Data extract section start
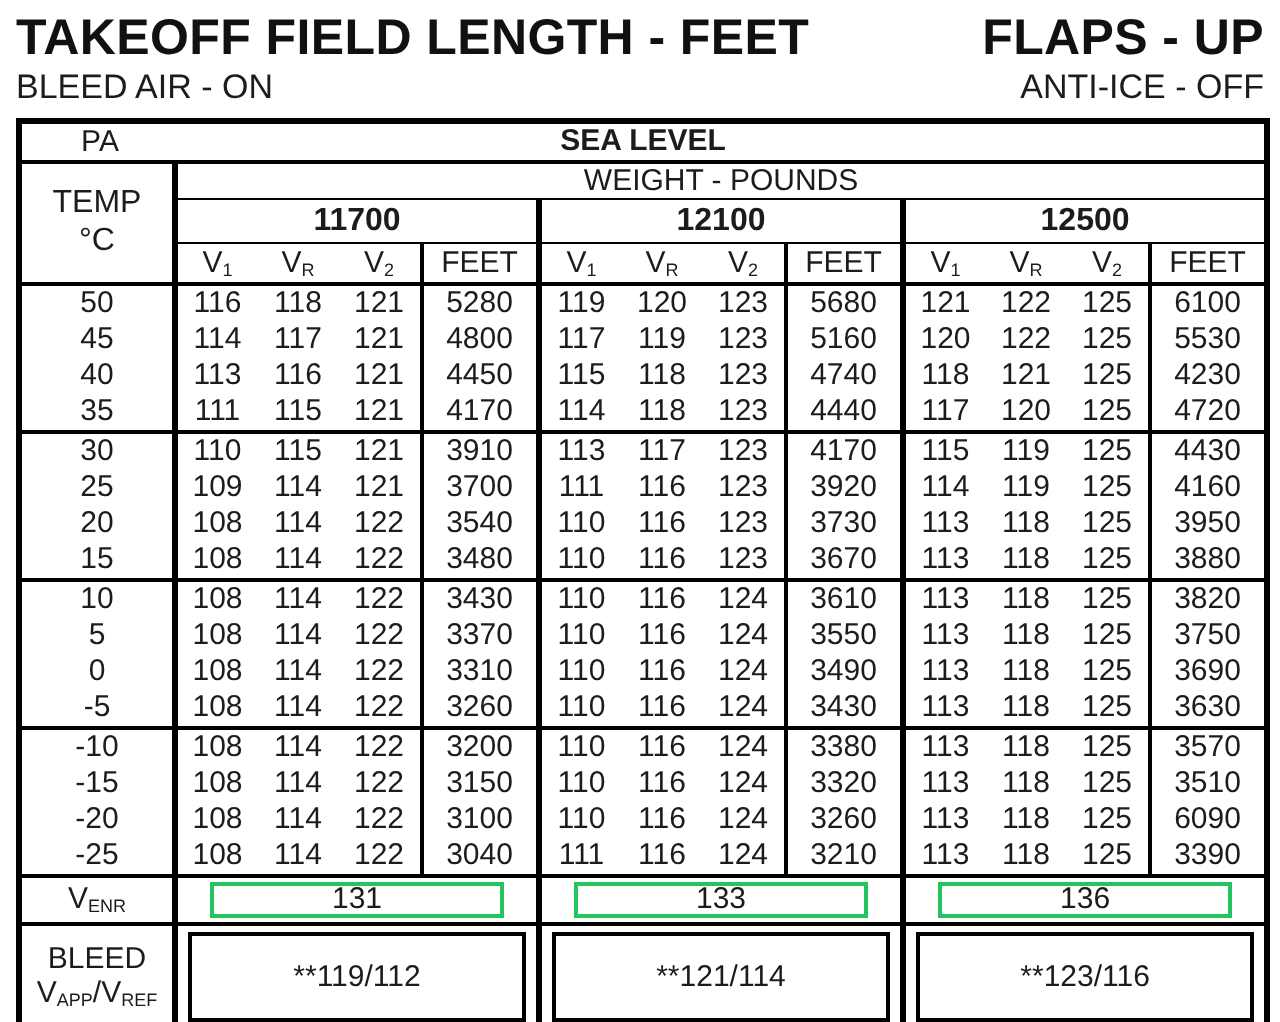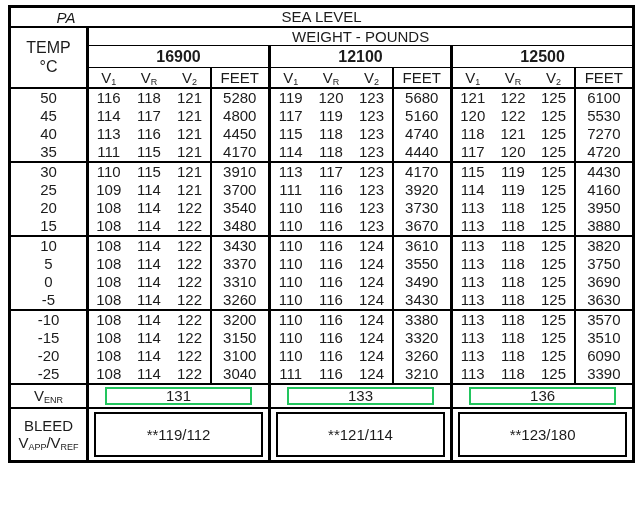"TAKEOFF FIELD LENGTH - FEET" header.titlebar { html: none -> <header> <div> <h1>TAKEOFF FIELD LENGTH - FEET</h1> <h1>FLAPS - UP</h1> </div> <div> <span>BLEED AIR - ON</span> <span>ANTI-ICE - OFF</span> </div> </header> }
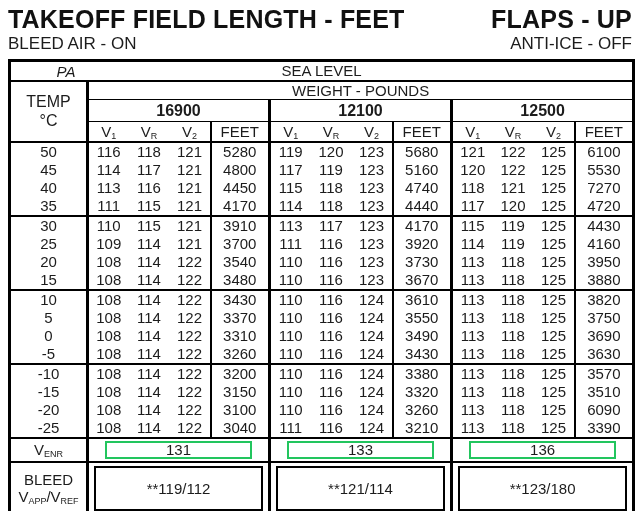"PA" .pa-label { font-style: italic -> none; left: 16px -> 0 }
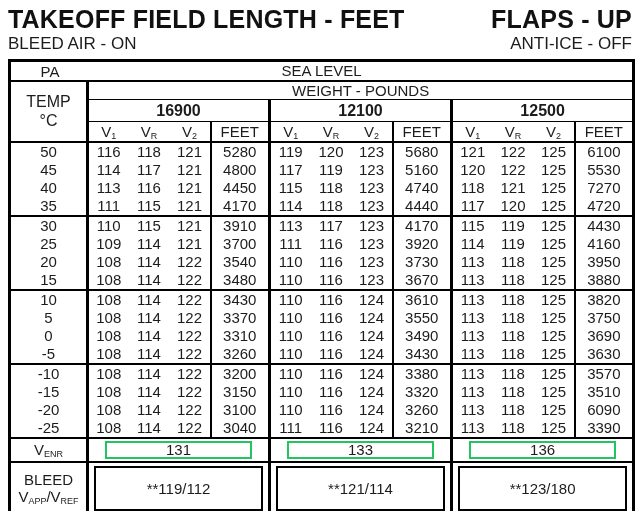"SEA LEVEL" .alt-label { font-weight: 400 -> 700 }
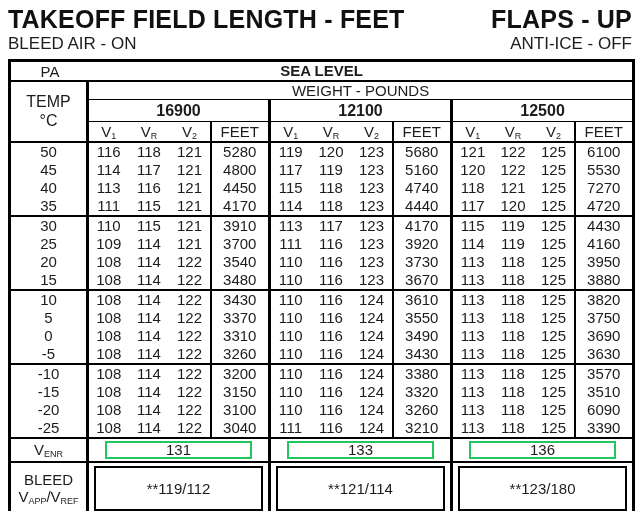"16900" td { text: 16900 -> 11700 }
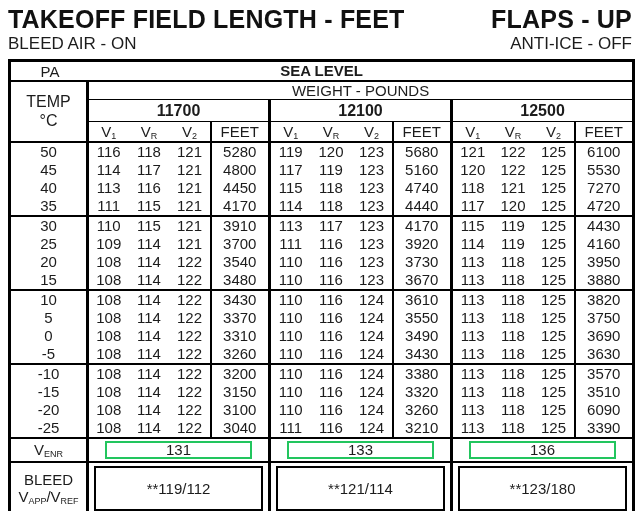"7270" td.feet { text: 7270 -> 4230 }
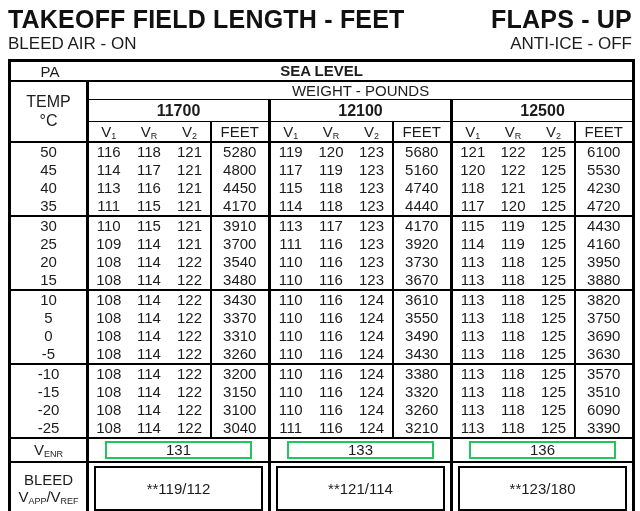"**123/180" div.inset { text: 123/180 -> 123/116 }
Data extract section end
_What the task asks_
Find the line holding "text: 7270 ->" in the data above. Retype it and every later line exactly, through the end, but not the pictures.

_Finished exercise_
"7270" td.feet { text: 7270 -> 4230 }
"**123/180" div.inset { text: 123/180 -> 123/116 }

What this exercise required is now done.